ルアンクは隣で不安そうにしているケビンとは異なり、FAUABWSには視線も送らずに思考の深淵に身を置いていた。
「ケビン、ADaMaSが不確実なモノを寄越すことはないだろう・・・だが、新技術ってのは聞き捨てならんね」
「・・・それは解るッす。既存の物理とは違うって解釈っすよね?それも、Mhwをああも自在に空を飛び回らせる技術っすからね・・・」
今、目の前で起きている事実を的確に捉えているケビンに驚きつつ、ルアンクは空を見上げた。その空を、既存の航空機では不自然と言わざるを得ない軌道でFAUABWSが舞っている。実際に実体験があるわけではないが、目撃したことがあると言う人物たちが見たUFOは、こんな軌道を描いていたのではないかと思わせるほどに不思議な動きだ。
「そうだね・・・Mhwをこうも自由に飛行させてしまう技術が、まったくの新しい技術だと言うならば、それはもう、技術革新と言えるだろうからね」
例えば、炎という存在は初めからあった。これを人類が扱う術を持つことで、地球から見た歴史は大きく変わった。もしも人類がその技術を手にしていなければ、あるいは人類という種は捕食される側の動物だったかもしれない。例えば電気もそうだ。水や風も同様と言えるかもしれない。そして核もそうだ。それらは全て、人類が扱えた時点で技術呼び、そこに革新があった。
科学反応は人類が初めて発見した。しかし、そうなることを発見しただけであり、2つの異なる物質が混じる結果は、そもそも定められていたことだ。
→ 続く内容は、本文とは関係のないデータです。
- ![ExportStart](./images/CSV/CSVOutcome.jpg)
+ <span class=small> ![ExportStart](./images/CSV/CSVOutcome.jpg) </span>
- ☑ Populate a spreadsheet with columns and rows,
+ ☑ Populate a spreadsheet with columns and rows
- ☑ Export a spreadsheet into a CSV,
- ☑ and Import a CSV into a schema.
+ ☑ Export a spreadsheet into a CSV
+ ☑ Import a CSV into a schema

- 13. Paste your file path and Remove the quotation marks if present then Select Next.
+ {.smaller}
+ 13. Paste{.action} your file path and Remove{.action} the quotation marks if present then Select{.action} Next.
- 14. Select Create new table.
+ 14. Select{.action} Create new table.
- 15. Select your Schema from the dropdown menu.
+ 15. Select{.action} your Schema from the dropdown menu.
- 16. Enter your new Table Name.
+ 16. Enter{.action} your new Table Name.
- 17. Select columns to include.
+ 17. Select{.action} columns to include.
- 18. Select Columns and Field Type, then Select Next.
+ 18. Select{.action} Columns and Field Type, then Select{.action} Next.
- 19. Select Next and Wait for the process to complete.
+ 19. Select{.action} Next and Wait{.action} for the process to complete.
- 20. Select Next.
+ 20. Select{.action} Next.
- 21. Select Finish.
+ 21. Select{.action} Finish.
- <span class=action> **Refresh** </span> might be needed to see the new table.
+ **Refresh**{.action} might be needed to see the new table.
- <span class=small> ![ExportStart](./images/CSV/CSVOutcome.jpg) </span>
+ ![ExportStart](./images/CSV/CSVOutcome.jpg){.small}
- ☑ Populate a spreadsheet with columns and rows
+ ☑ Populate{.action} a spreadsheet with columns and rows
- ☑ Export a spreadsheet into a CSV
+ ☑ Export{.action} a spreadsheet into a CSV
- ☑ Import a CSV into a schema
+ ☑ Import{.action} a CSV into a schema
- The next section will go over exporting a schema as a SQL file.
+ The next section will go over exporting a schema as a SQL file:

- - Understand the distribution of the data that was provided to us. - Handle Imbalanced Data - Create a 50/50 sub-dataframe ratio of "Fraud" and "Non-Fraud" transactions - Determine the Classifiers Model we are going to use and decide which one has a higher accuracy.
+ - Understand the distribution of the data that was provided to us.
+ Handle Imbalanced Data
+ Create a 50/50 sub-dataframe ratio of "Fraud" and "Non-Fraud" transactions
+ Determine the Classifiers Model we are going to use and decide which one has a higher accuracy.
ルアンクの考える〝新技術〟とは、〝新発見〟を扱う〝術〟のことだった。
「コレが普及しようモンなら、Mhwの戦闘そのものが変わるっすね・・・」
「ああ、そのとおりだな・・・この技術開発が進んで、ADaMaS以外でも、ある程度誰でもコレを搭載したMhwが操れるようになったとしたら、Mhwに脚は不要になるな」
「まだそこまでの段階には無いってコトっすかね?」
「たぶんな・・・現に、3機のうちアレが搭載されているのは、FAUABWSだけだしな」
「そうっすね・・・ベクっ!操作性とかはどうなんすか?」
ケビンの問いかけにFAUABWSからの応答は無い。スピーカーから時折聞こえる息遣いがベクスターの無事を知らせるのみだ。普段のベクスターならばこんなとき、洒落た返答が複数矢継ぎ早に返って来ることを知っているルアンクとケビンは、返答が無いという異常事態に顔を見合わせる。
「ベクスター!」
たまらずケビンの手から無線マイクを奪うようにして、ルアンクが問いかける。
「・・・少し黙っててくれ・・・今、降りる」
ようやく聞こえたベクスターの声に安堵するものの、2人は声を発することなく、ベクスターが降りて来るのを待った。
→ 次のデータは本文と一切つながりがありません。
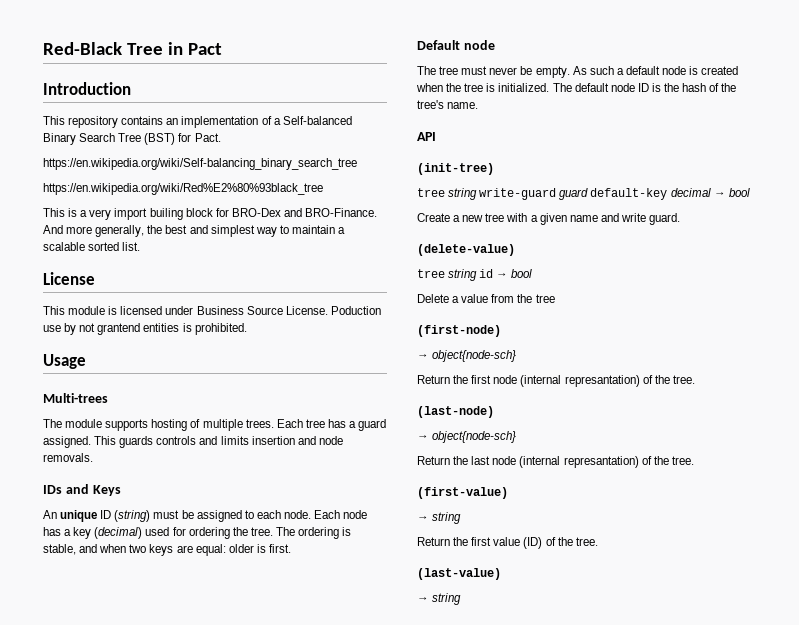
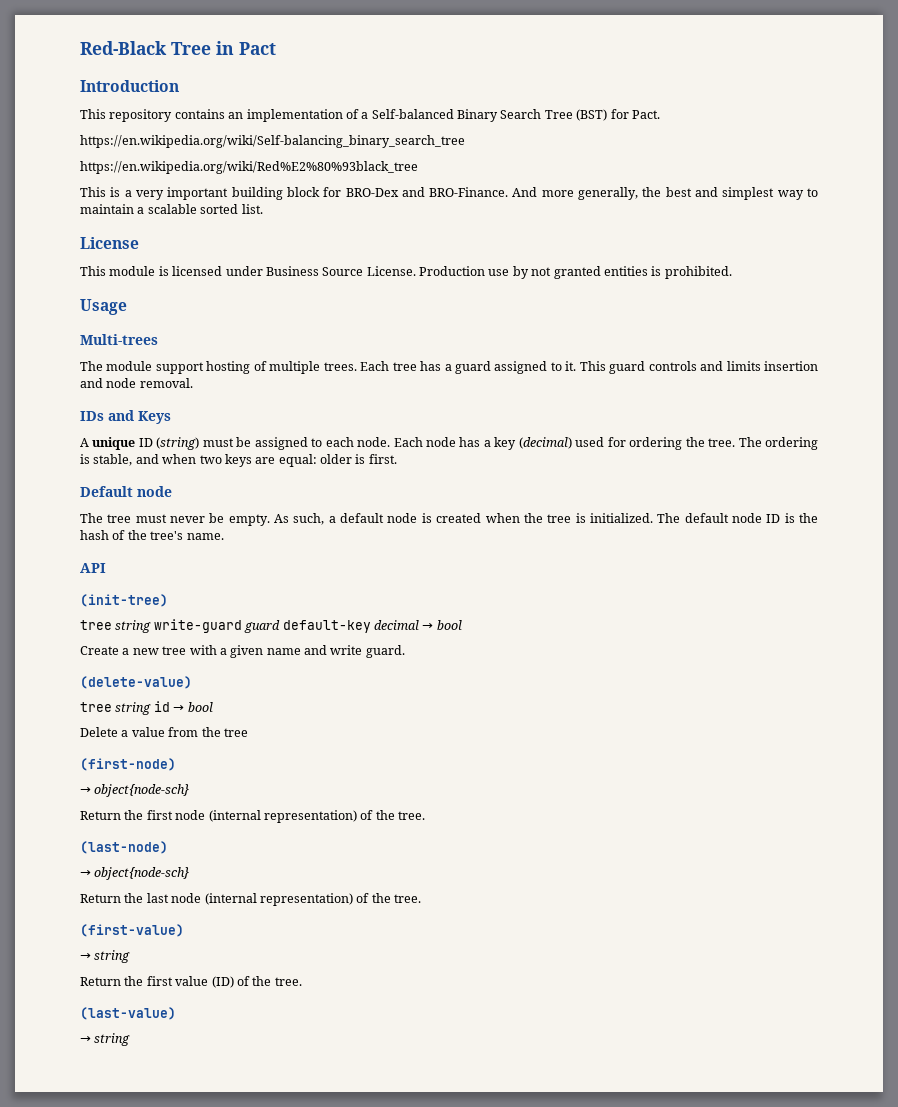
- This is a very import builing block for BRO-Dex and BRO-Finance.
+ This is a very important building block for BRO-Dex and BRO-Finance.
- Poduction use by not grantend entities is prohibited.
+ Production use by not granted entities is prohibited.
- The module supports hosting of multiple trees.
+ The module support hosting of multiple trees.
- Each tree has a guard assigned. This guards controls and limits insertion and node removals.
+ Each tree has a guard assigned to it. This guard controls and limits insertion and node removal.
- An unique ID (string) must be assigned to each node.
+ A unique ID (string) must be assigned to each node.
- As such a default node is created when the tree is initialized.
+ As such, a default node is created when the tree is initialized.
- Return the first node (internal represantation) of the tree.
+ Return the first node (internal representation) of the tree.
- Return the last node (internal represantation) of the tree.
+ Return the last node (internal representation) of the tree.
「いやースマンスマン。このFAUABWS、ヤバいわ!飛んでて楽しいんだけどよ?ちょっとでも気ぃ抜くと落ちるな、コレ」
コクピットから降りてきたベクスターの額には、汗がびっしりだ。それが集中によるものなのか、冷や汗によるものなのかは、2人に知る術も無い。
「オマぇなぁ!・・・いや、それほどなんすか?ベクのFAUABWSってヤツは・・・」
「ああ、コイツはとんだじゃじゃ馬だぜ?機体を安定させるのがエゲツナイ」
「恐ろしく安定しているように見えたが?」
「いやいや、コイツの飛行と機体の安定は別モノなんよ。もちろん手動でもフルコントロールできるが・・・正直、コイツが普及できるシロモノだとは思えないね、今の段階じゃ」
背後に立つFAUABWSを振り返り、その顔を見上げる。FAUABWSの重厚感と先ほどまでの飛行体験が、改めて威圧感となってベクスターに刺さる。
もしかすれば、これがベクスターでなければ、FAUABWSのパイロットであることを辞退していたかもしれない。それ以前に、再び大地に降り立つことが出来なかったかもしれない。しかしベクスターは笑った。
「これからよろしく頼むぜ、相棒。直ぐに乗りこなしてやるからな」
そう語るベクスターに応えるかのように、開かれたままのコクピット内コンソールに、
「Maganun-Flight-System DOWN」の文字が浮かんでいた。